• _Records for the exercise_
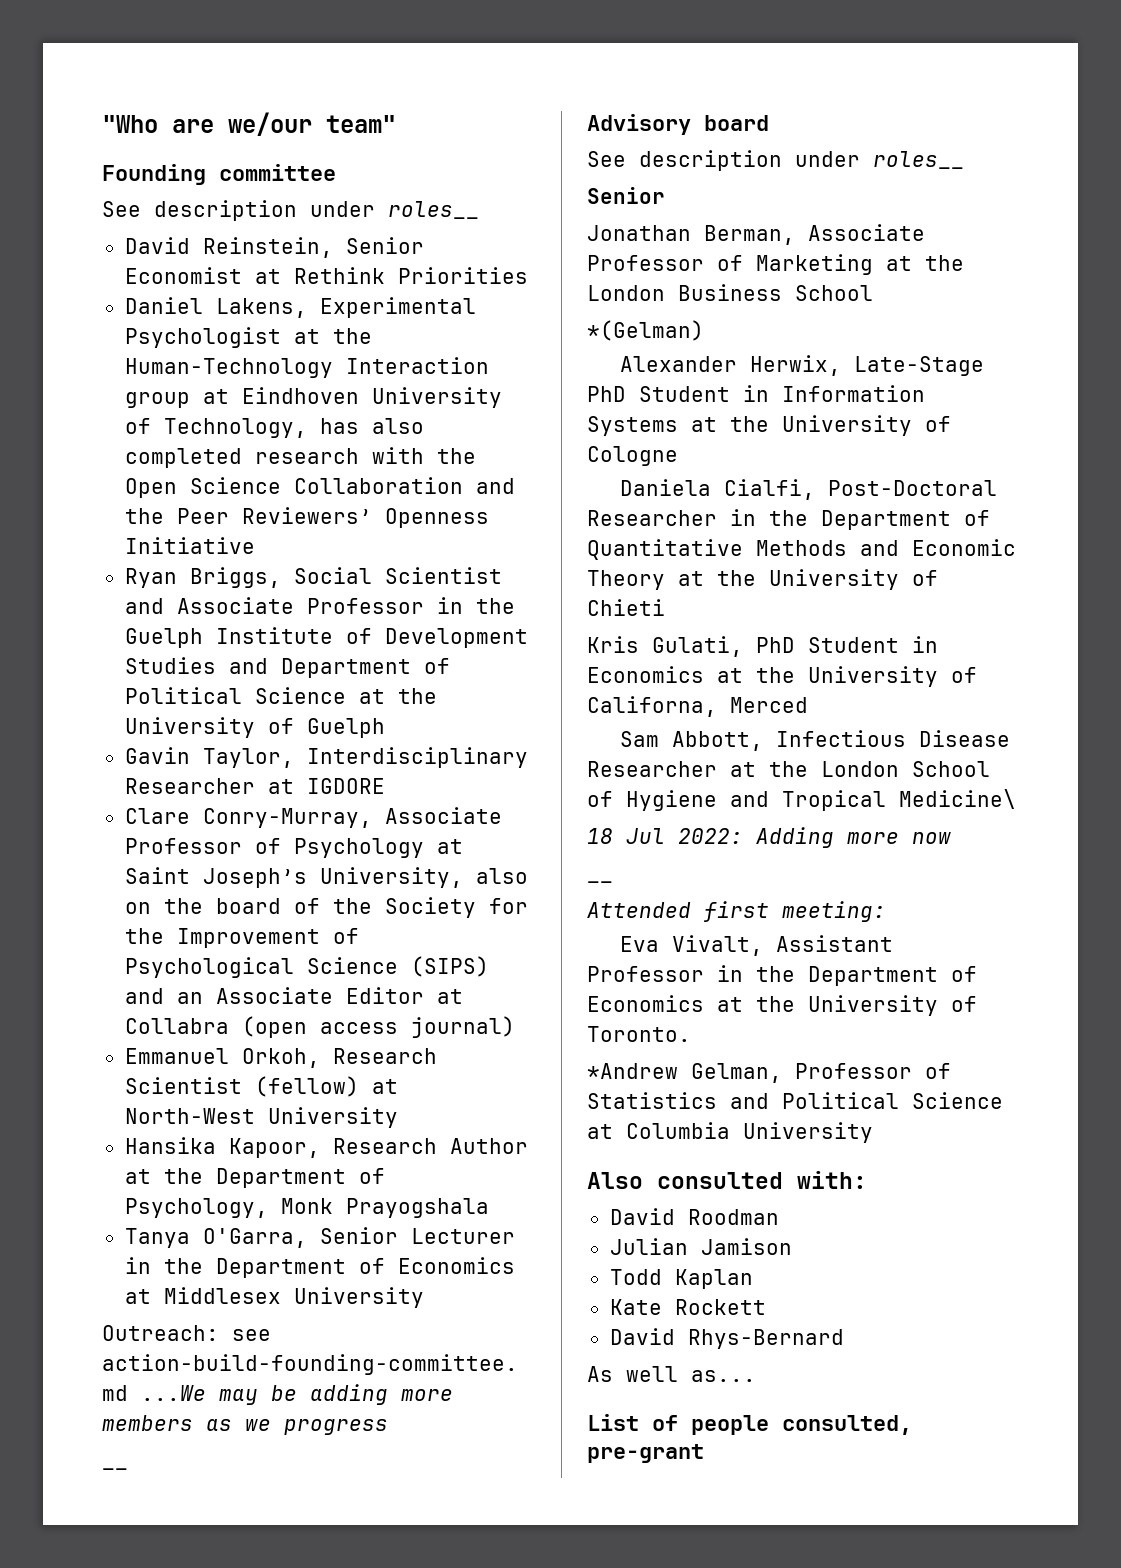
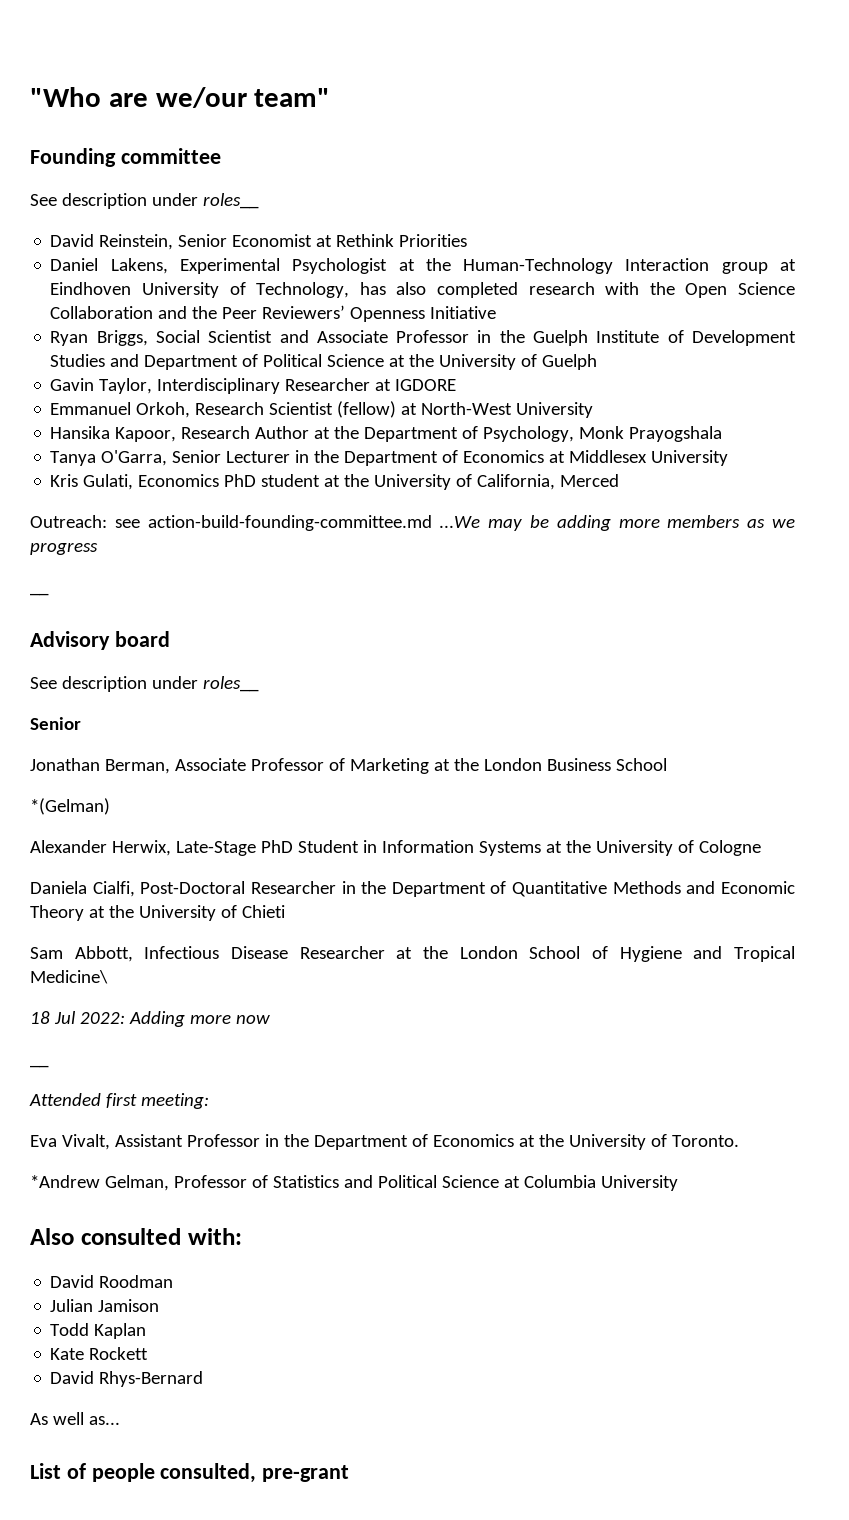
[124,807,502,828] [124,838,463,858] [124,867,528,888] [124,897,528,918] [124,928,359,948] [124,956,489,978] [124,987,463,1004] [124,1016,515,1038] // Clare Conry-Murray, Associate Professor of Psychology at Saint Joseph’s University, also on the board of the Society for the Improvement of Psychological Science (SIPS) and an Associate Editor at Collabra (open access journal) -> (457, 385) none
(424, 1297) none -> [50,474,620,490] // Kris Gulati, Economics PhD student at the University of California, Merced
[587,636,938,657] [587,666,977,687] [587,696,808,717] // Kris Gulati, PhD Student in Economics at the University of Californa, Merced -> (285, 911) none

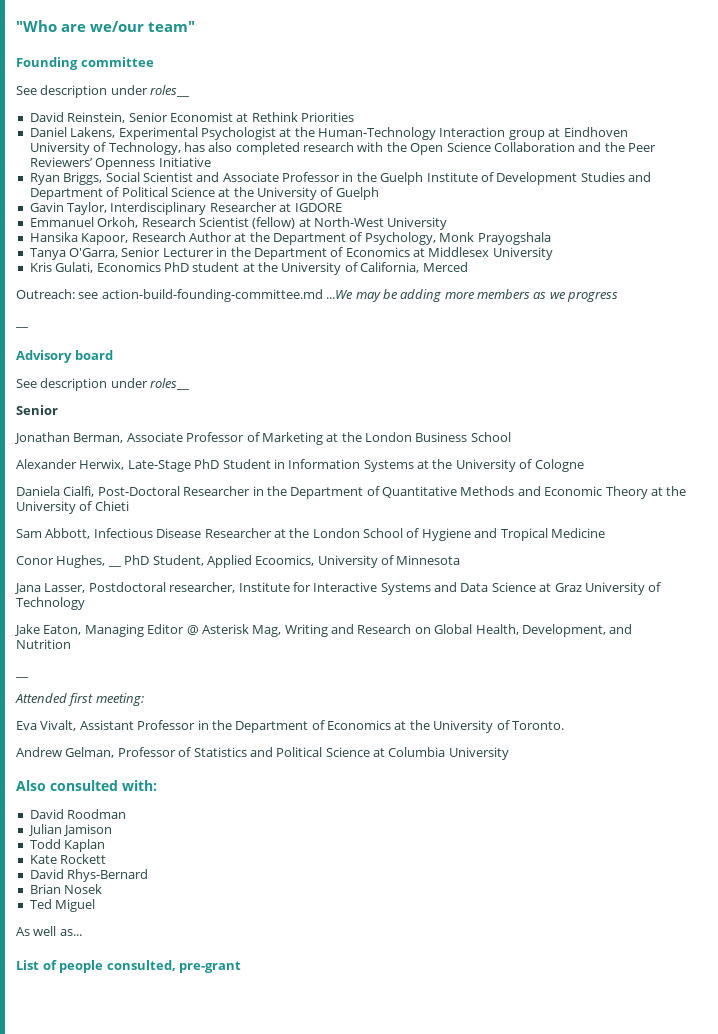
[30,798,110,815] // *(Gelman) -> (511, 437) none
[30,970,108,984] [30,1011,270,1027] Medicine\ // 18 Jul 2022: Adding more now -> [550,528,605,538] [16,555,121,568] [124,555,461,568] [14,582,662,595] [16,597,85,610] [14,624,633,637] [16,639,71,649] Medicine // Conor Hughes, __ PhD Student, Applied Ecoomics, University of Minnesota // Jana Lasser, Postdoctoral researcher, Institute for Interactive Systems and Data Science at Graz University of Technology // Jake Eaton, Managing Editor @ Asterisk Mag, Writing and Research on Global Health, Development, and Nutrition
[30,1175,100,1188] *Andrew -> [16,747,62,757] Andrew
(204, 1379) none -> [29,884,103,894] [29,899,96,912] // Brian Nosek // Ted Miguel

• _Exercise instructions_
An exact copy is needed of the entries above, starting at the line that holds "[587,636,938,657] [587,666,977,687] [587,696,808,717]" and stopping at the line that holds "[30,798,110,815] // *(Gelman)", both kept; pictures stay out.

• _Problem solution_
[587,636,938,657] [587,666,977,687] [587,696,808,717] // Kris Gulati, PhD Student in Economics at the University of Californa, Merced -> (285, 911) none

[30,798,110,815] // *(Gelman) -> (511, 437) none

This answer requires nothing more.